You method for changing the JRE should work. As well, many Java applications recognize environment variables (JAVA_HOME or JRE_HOME). You may want to look for a way to add -showversion to the Java command-line so you get a record of the Java version.

There are alternate garbage collection algorithms such as Shenandoah. RHEL 7.4+ ships with OpenJDK 8+ that includes Shenandoah as a Technology Preview. Use to -Xlog:gc+stats examine differences in gc across different JRE’s.

1 Like

Long graphs generate more overheads and are usually less efficient, at least according to the studies I’ve seen. Of course, YMMV, one needs to find a good compromise-lenght for one’s particular application & system.

My system was not idle, so the small differences running SNAP 8.0 with different Java versions are probably insignificant. ie: Open or Oracle Java version did not change SNAP 8.0 performance. I was able to verify the Java version that was executing. SNAP 7.0 still the fastest. I quickly executed these tests on CentOS 7 with an all in one Sentinel-1 GRDH to Gamma0 graph:

SNAP 8.0.2	               minutes:  real, user, sys
openjdk (SNAP 8.0) 1.8.0_242		 10.0, 77.4, 14.5
Java (Oracle download) 1.8.0_281	 10.2, 79.5, 13.0
Java (SNAP 7.0) 1.8.0_202		      9.6, 78.5, 13.3
openjdk 15.0.1				         10.3, 77.5, 10.8

SNAP 7.0.2: Significantly faster, and less than 1/2 the CPU resources.
Java (SNAP 7.0) 1.8.0_202		      7.7, 34.3, 7.7

The mv with ln method of switching Java versions works, but passing jdkhome to snap is probably better.

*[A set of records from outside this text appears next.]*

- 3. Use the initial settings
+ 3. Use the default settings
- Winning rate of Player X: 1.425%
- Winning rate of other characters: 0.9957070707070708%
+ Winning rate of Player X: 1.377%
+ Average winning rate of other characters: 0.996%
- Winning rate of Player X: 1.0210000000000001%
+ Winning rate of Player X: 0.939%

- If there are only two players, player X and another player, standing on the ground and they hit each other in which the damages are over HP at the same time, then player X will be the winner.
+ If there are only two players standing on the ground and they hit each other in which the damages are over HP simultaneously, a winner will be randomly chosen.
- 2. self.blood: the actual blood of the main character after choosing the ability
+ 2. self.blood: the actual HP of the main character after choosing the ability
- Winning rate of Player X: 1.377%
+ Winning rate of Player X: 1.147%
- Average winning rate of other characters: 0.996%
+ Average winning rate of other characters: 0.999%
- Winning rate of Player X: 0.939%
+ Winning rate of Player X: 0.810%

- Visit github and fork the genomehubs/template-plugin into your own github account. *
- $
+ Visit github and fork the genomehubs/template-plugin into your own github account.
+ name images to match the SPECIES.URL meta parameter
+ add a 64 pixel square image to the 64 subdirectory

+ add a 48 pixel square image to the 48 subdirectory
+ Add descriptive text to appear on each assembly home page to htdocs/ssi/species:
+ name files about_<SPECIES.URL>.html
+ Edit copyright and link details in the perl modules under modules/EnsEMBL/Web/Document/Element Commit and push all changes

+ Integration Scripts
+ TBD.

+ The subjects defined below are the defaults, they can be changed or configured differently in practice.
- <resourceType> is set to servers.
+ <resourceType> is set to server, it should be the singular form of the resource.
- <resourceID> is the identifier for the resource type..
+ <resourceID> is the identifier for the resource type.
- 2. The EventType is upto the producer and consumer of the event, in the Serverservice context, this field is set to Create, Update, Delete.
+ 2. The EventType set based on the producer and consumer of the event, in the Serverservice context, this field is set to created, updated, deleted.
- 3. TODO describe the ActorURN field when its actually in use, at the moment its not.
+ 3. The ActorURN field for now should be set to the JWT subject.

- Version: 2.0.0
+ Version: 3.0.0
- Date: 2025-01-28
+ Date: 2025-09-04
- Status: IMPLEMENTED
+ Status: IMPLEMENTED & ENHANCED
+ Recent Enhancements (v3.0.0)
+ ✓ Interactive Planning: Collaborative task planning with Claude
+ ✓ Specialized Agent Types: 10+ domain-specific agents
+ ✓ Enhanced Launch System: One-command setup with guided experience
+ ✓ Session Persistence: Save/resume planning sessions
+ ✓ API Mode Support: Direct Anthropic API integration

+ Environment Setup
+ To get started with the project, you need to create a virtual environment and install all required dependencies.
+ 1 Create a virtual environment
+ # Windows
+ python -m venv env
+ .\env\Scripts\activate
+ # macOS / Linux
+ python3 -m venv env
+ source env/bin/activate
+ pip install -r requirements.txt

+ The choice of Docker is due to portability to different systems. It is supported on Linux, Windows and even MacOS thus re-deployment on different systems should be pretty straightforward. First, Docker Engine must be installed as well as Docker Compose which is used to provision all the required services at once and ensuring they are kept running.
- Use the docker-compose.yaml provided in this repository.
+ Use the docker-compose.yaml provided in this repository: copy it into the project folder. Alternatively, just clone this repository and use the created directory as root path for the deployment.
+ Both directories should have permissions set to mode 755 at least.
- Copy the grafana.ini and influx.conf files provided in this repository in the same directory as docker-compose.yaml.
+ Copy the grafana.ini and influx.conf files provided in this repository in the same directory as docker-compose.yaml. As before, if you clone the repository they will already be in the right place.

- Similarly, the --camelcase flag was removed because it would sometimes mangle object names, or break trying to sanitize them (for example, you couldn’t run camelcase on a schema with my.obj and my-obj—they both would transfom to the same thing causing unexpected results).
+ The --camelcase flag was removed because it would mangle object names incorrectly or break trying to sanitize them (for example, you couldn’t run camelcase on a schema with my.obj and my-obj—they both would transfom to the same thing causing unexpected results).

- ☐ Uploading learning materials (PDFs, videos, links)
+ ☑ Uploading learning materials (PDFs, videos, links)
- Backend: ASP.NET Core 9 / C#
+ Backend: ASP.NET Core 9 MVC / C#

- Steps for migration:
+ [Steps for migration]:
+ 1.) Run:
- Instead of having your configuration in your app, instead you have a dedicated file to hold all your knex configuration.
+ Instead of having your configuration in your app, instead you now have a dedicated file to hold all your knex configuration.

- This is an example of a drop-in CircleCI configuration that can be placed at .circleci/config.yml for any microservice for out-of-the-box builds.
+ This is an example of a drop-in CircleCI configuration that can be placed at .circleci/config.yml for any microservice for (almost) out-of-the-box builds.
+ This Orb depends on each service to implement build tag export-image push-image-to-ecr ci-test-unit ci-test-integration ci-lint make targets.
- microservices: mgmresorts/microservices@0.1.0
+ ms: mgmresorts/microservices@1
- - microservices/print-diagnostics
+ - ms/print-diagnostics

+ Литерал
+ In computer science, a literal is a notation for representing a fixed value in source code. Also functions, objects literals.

However, gpt only uses JDK_HOME when …/snap/jre does not exist.

snap --jdhhome /usr/java/jdk-15.0.1
mv /opt/snap/jre /opt/snap/jre_dist ; export JDK_HOME=/usr/java/jdk-15.0.1 ; gpt ......

Use of JDK without JRE, like jdk-15 above, executed with a couple severe, and warnings. All 8.0.2 Gamma0 products were identical.

I have not yet, because I use a operator not graph.xml to execute gpt, I need to build a graph include write operator so that I can test the impact. I will do that later.

I use “gpt Interferogram -t target.dim” instead of “gpt graph.xml …” to process data. I don’t know if the graph will bring faster performance, in my experience, step by step single operator always faster than graph, that why I choose operator not graph.